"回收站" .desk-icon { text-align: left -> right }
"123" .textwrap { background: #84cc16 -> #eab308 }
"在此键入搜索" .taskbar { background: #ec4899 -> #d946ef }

--

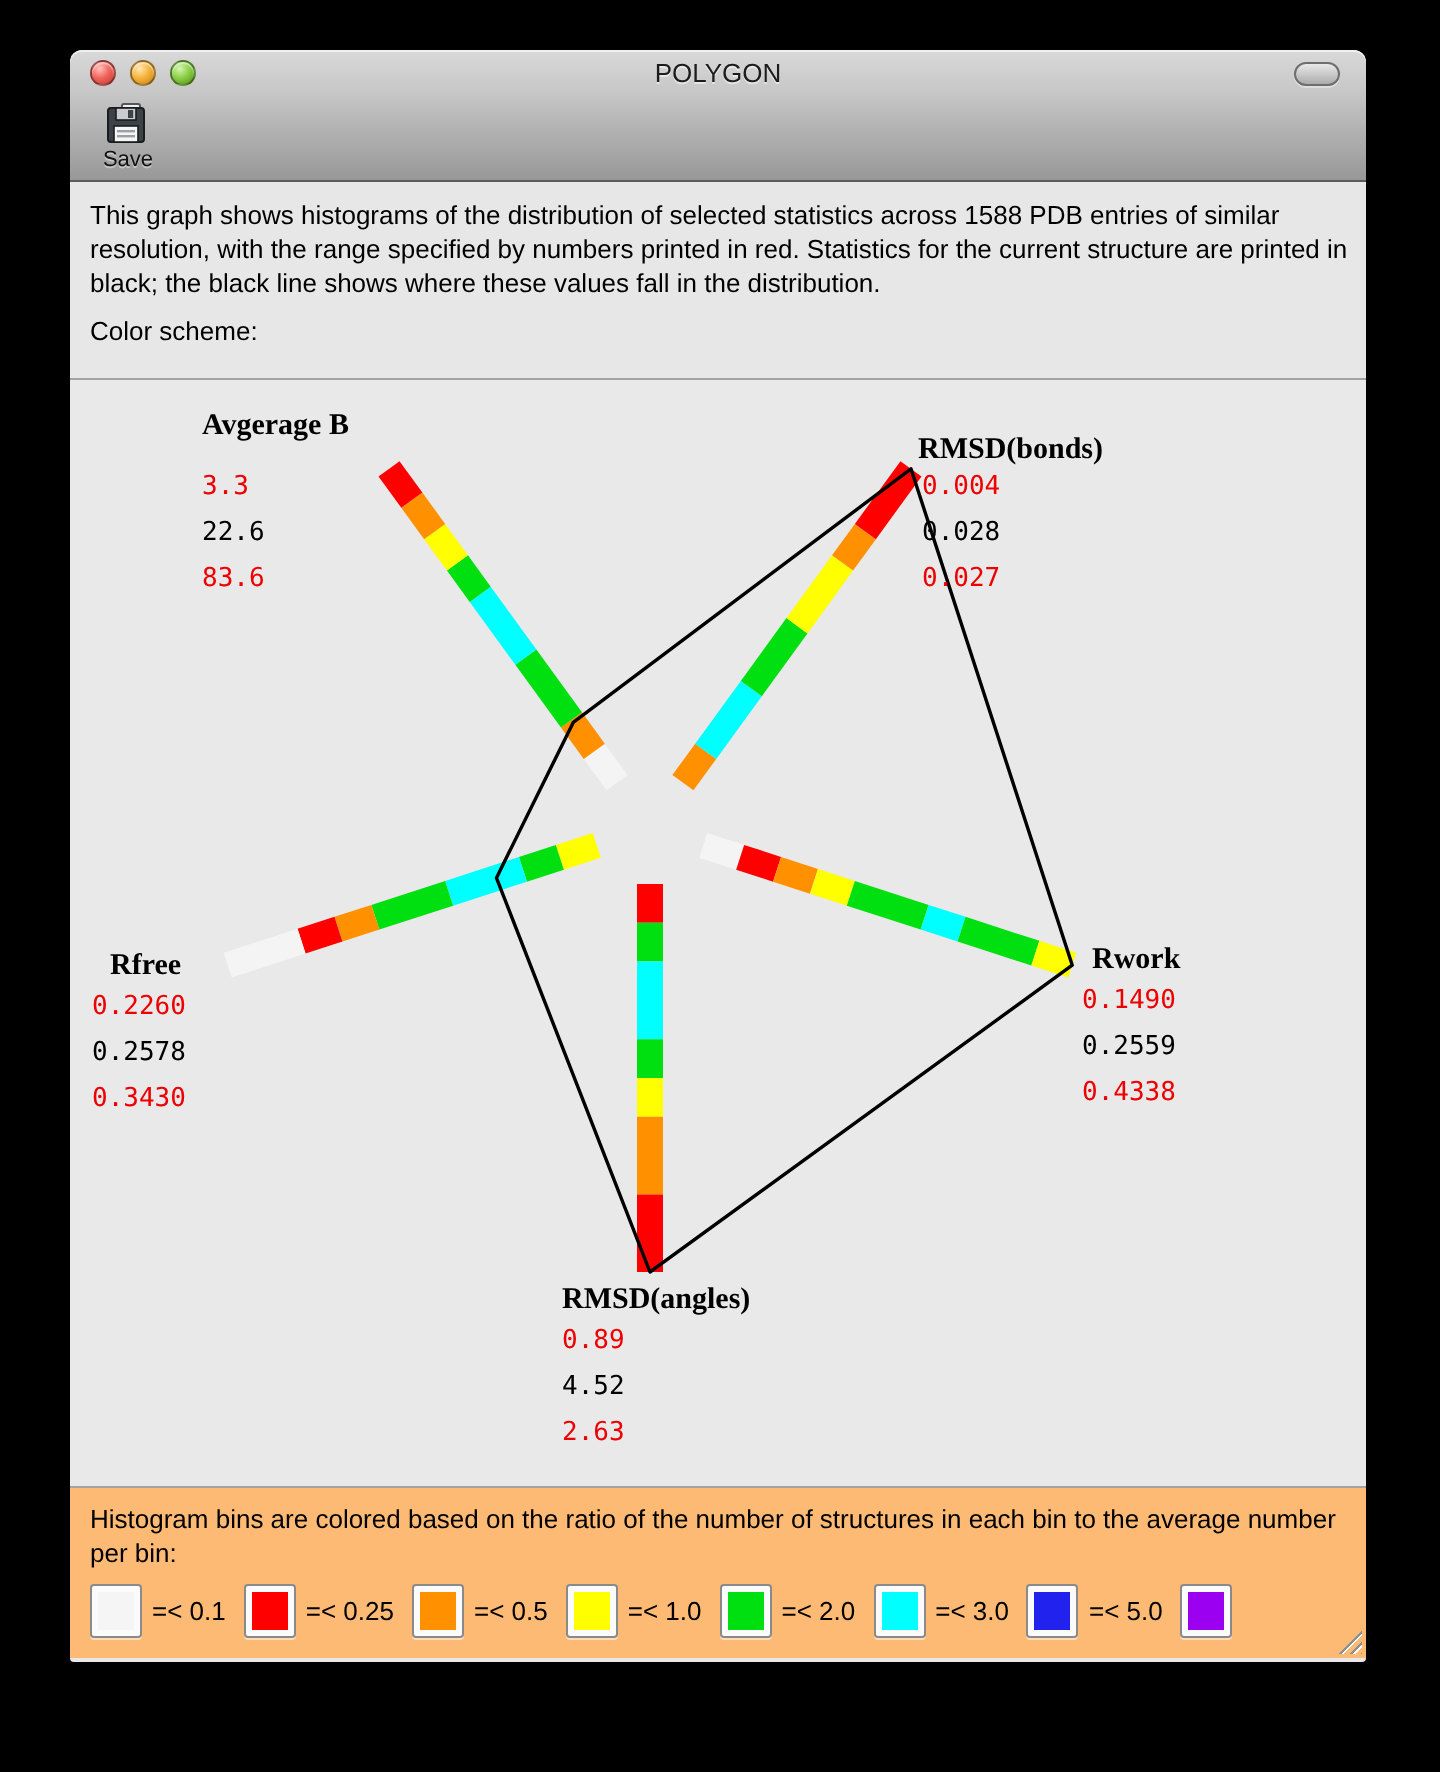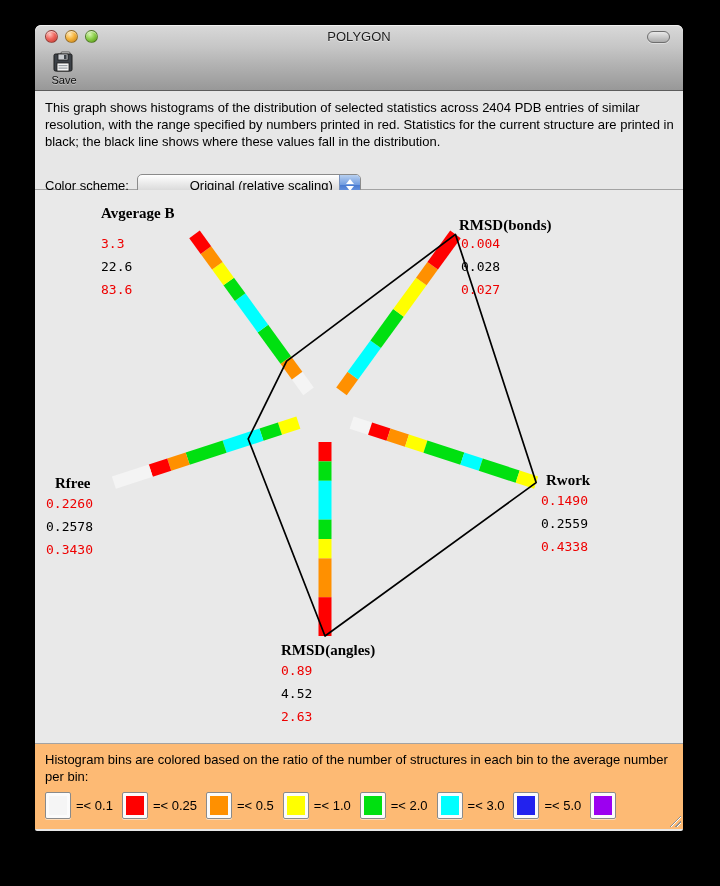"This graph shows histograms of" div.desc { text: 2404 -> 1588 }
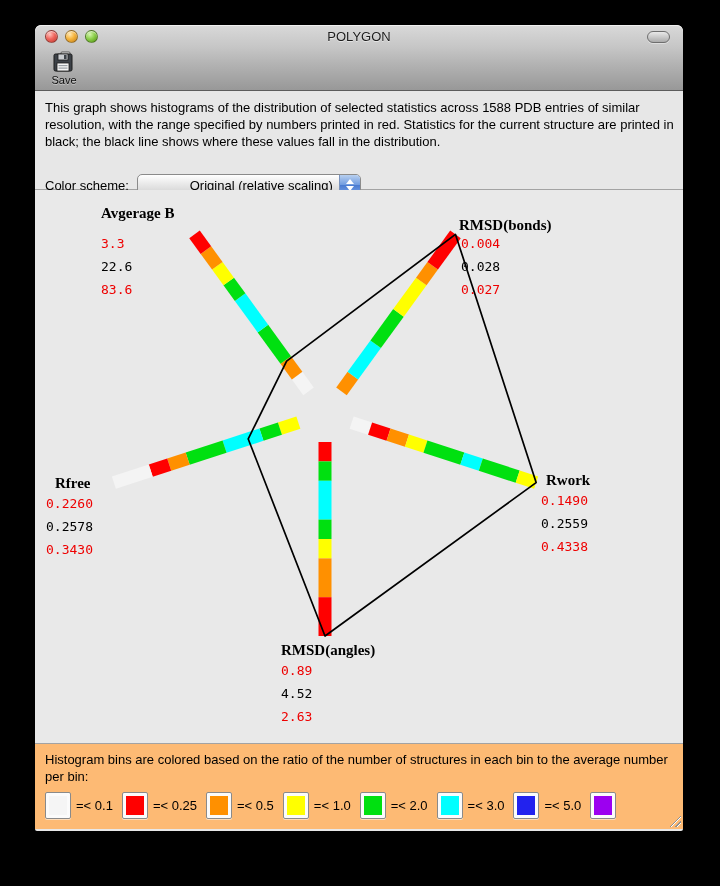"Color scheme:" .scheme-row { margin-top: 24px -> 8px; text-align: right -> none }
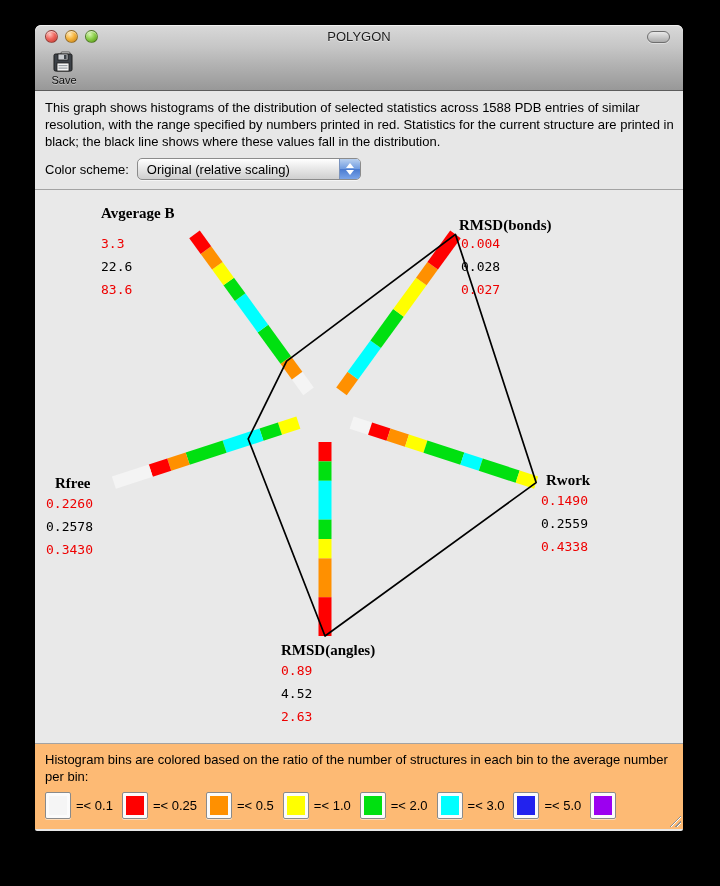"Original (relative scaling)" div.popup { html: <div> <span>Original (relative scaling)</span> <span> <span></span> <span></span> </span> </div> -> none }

ASSIGNMENT:
From the material above, set down exactly the lines between the line holding "background: #84cc16 ->" and the line holding "background: #ec4899 ->", inclusive. Include nothing else.

ANSWER BOX:
"123" .textwrap { background: #84cc16 -> #eab308 }
"在此键入搜索" .taskbar { background: #ec4899 -> #d946ef }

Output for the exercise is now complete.